_Goal of the exercise:_
Exactly reproduce the lines from the one containing "total: 2293.37 -> 2672.02" through the last line of the data, both ends included, leaving out pictures.

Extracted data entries
###

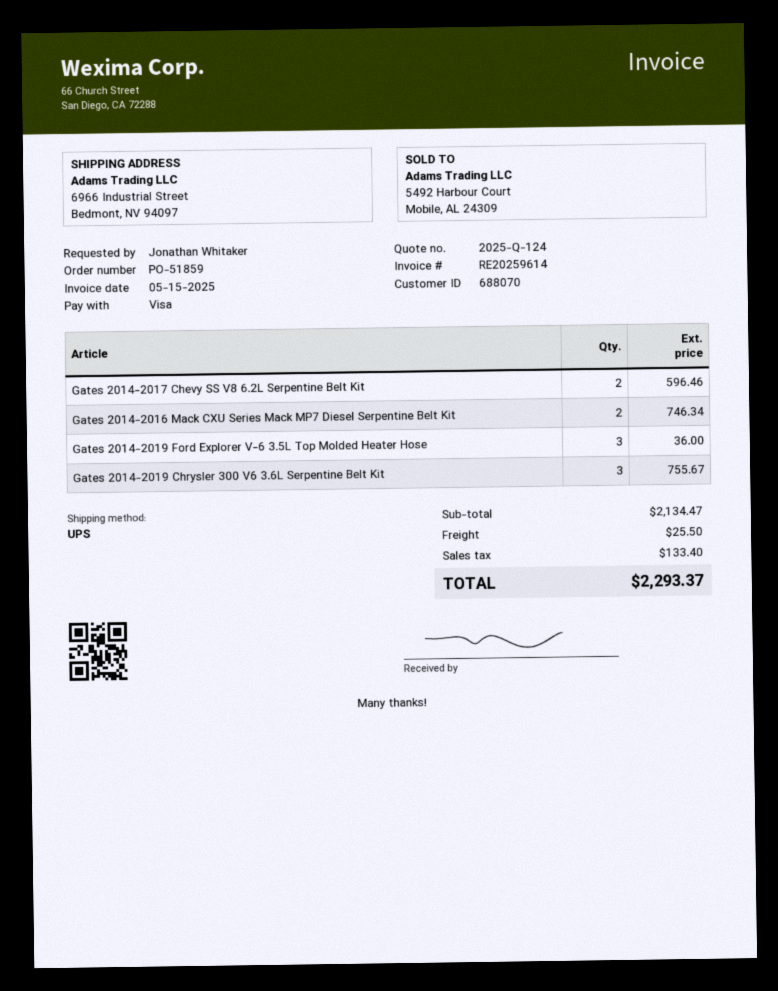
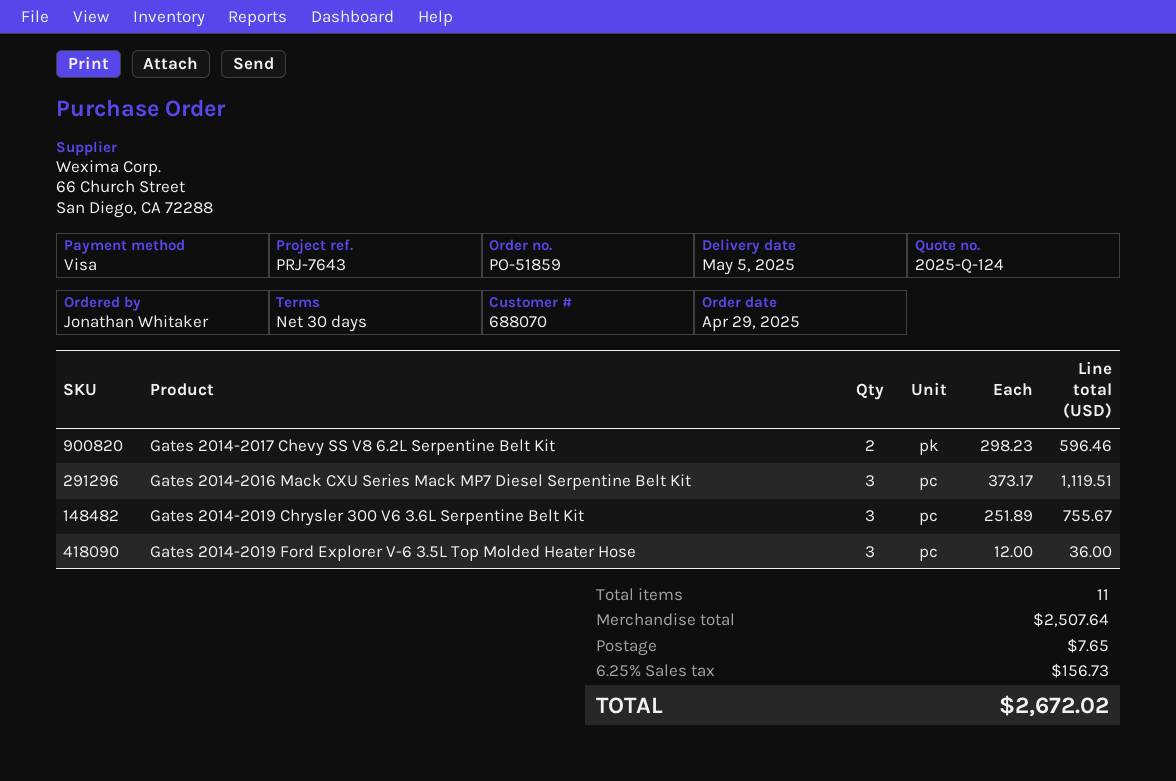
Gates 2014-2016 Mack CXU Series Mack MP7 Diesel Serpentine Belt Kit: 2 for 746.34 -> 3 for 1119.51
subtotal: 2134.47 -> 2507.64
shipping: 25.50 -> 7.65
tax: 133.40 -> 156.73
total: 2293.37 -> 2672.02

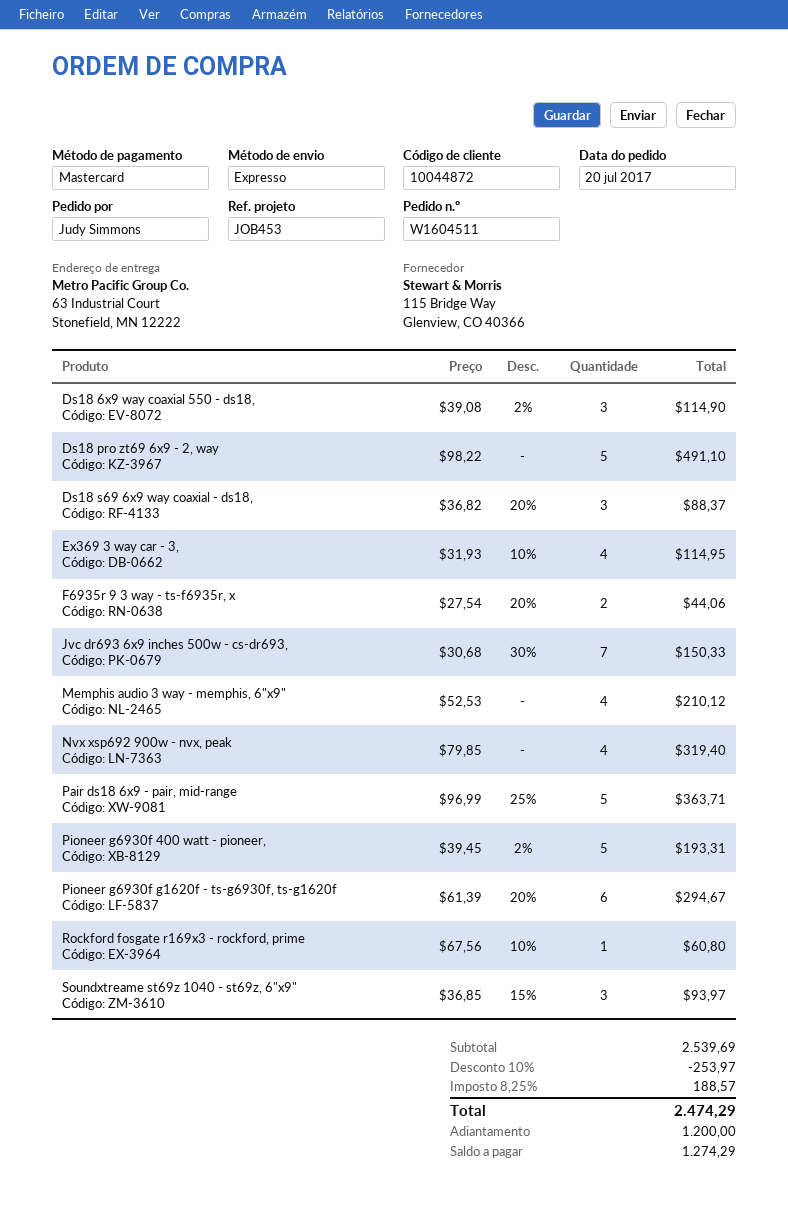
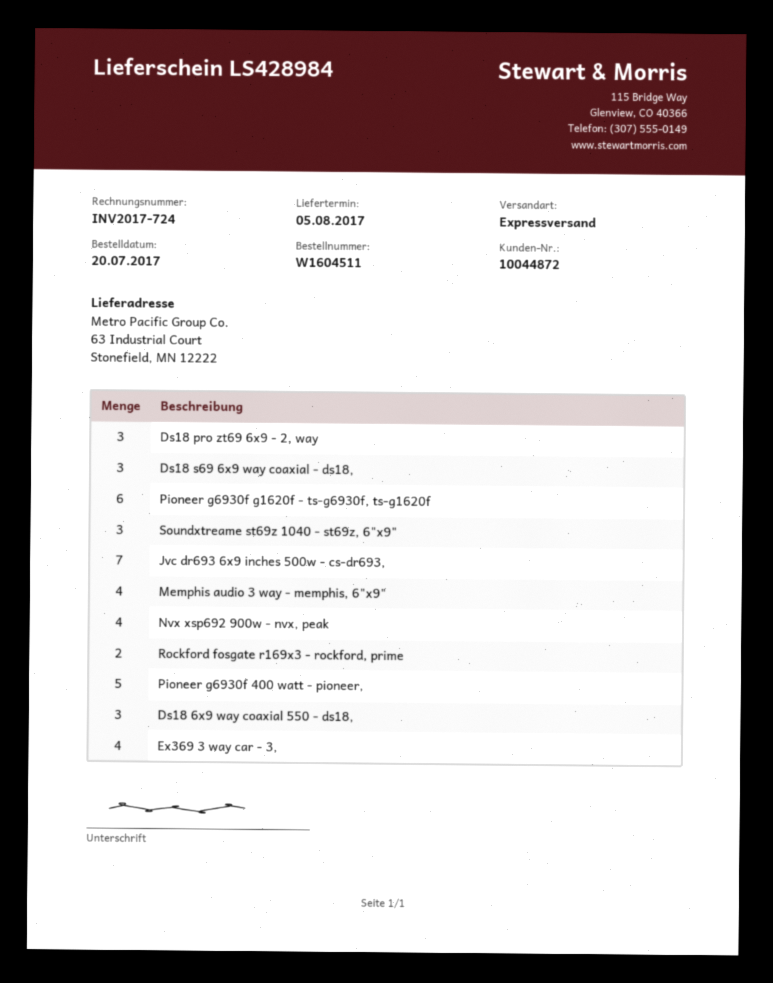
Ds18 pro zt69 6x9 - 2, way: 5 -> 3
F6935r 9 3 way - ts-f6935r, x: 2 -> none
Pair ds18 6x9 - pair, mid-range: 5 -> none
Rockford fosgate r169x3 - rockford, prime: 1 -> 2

###

_Written response:_
total: 2293.37 -> 2672.02

Ds18 pro zt69 6x9 - 2, way: 5 -> 3
F6935r 9 3 way - ts-f6935r, x: 2 -> none
Pair ds18 6x9 - pair, mid-range: 5 -> none
Rockford fosgate r169x3 - rockford, prime: 1 -> 2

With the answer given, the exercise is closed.